The political fixer is tieless, in a gray suit with a dark blue shirt. He smiles broadly as he approaches, notebook sticking out of the pocket of his suit jacket.
“Very cloak-and-dagger, Sergeant McAvoy,” he says, smiling. “You couldn’t have just asked me to meet you in a pub?”
“We like the fresh air,” says Pharaoh, making no move to stand up, and surreptitiously tugging McAvoy back to a seated position as he begins to stand. “Like to be able to see who’s lurking in the bushes.”
“And you must be Trish Pharaoh,” he says, extending his hand.
“I’m Detective Superintendent Trish Pharaoh, yes,” she says, and steeples her fingers under her chin.
“Heard about the petrol bomb. And the dog bites.”
“Been a rough week,” she says.
“Sounds it. You could go for compensation, you know. You would have a lot of public sympathy. Senior female officer? Could be a mint. Cracking story . . .”
“I’m fine.”
“Well, if you decide you want to tell your side,” he says, and puts a business card on the table in front of her. “I have a lot of friends in the media. People who owe me favors. Take the card . . .”
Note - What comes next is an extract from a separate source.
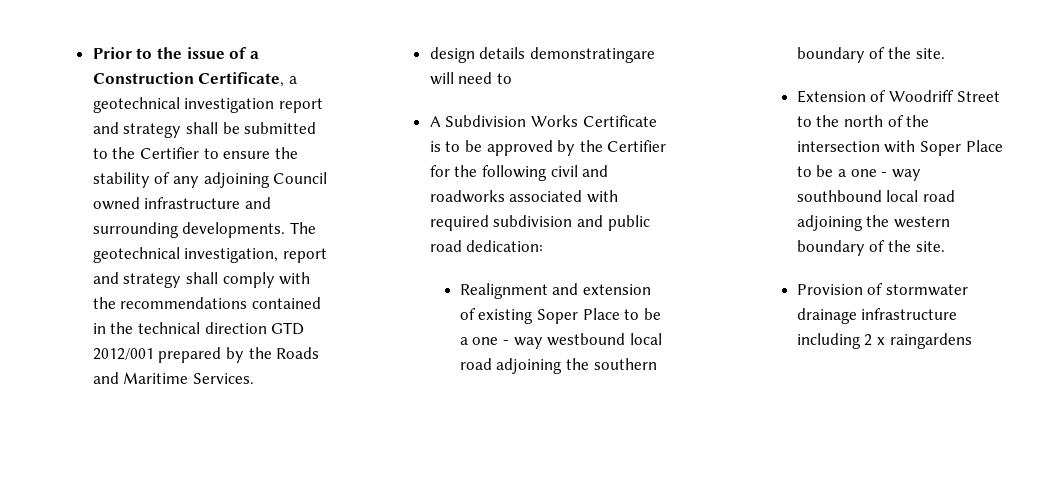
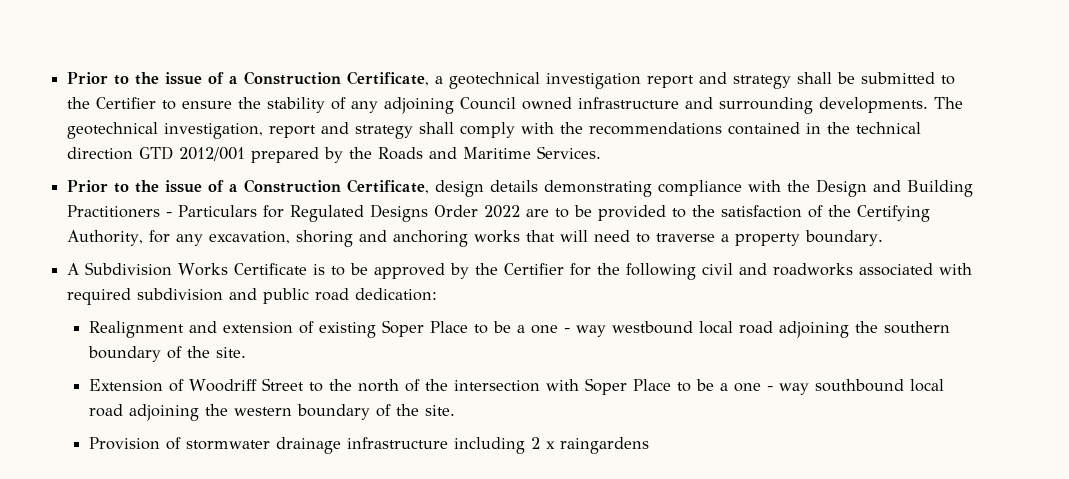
- design details demonstratingare will need to
+ Prior to the issue of a Construction Certificate, design details demonstrating compliance with the Design and Building Practitioners - Particulars for Regulated Designs Order 2022 are to be provided to the satisfaction of the Certifying Authority, for any excavation, shoring and anchoring works that will need to traverse a property boundary.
“I’ve got one,” she says, flicking it onto the grass. “You gave one to Peter Tressider. And Stephen Hepburn. Mark Cabourne. My colleague here, too, but for different reasons. You’re very open about what you’re doing here. Won’t be long until somebody on one of the local papers hears about you snooping. Or is that what you want now? Are you trying to discredit him? Do you want Tressider or don’t you?”
Cocker looks from one to the other. Spreads his hands in surrender.
“We’re keeping our options open,” he says smoothly. “He could be a find for us or an embarrassment. We all have the capacity to be both.”
“This is what politics comes down to, is it?” Pharaoh looks like she’d like to spit.
Cocker makes no attempt to charm either of them. He has clearly been here before. “Is this the bit where you suggest I fuck off before I make things difficult for powerful people?”